TRY IT: In the records below, find the line that contains "reference: T10-922 -> T10-427" and the line that contains "Dispenser sapone: none -> 216". Set down exactly those lines and every line between them, and nothing more.

INFORMATION:

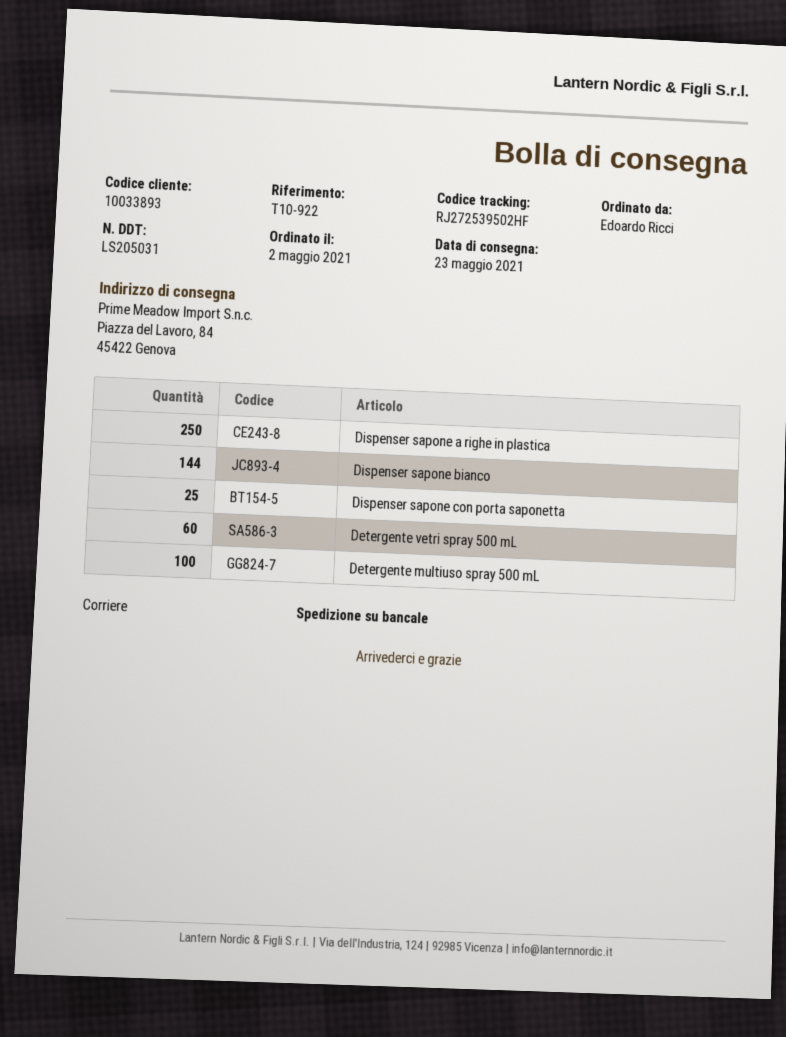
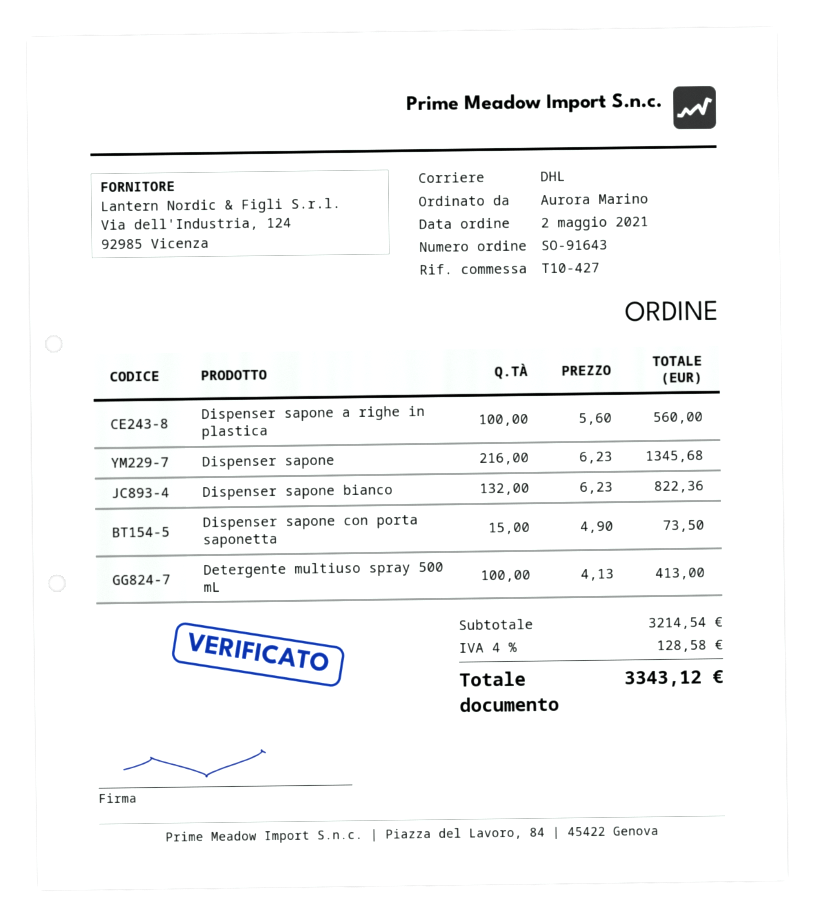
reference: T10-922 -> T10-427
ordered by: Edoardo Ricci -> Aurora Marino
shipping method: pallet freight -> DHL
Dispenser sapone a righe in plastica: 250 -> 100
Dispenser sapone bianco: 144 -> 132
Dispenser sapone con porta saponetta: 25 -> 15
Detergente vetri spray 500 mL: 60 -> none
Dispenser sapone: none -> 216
...
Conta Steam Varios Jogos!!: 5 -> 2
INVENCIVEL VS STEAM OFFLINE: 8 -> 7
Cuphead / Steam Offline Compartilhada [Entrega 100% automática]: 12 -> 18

ANSWER BOX:
reference: T10-922 -> T10-427
ordered by: Edoardo Ricci -> Aurora Marino
shipping method: pallet freight -> DHL
Dispenser sapone a righe in plastica: 250 -> 100
Dispenser sapone bianco: 144 -> 132
Dispenser sapone con porta saponetta: 25 -> 15
Detergente vetri spray 500 mL: 60 -> none
Dispenser sapone: none -> 216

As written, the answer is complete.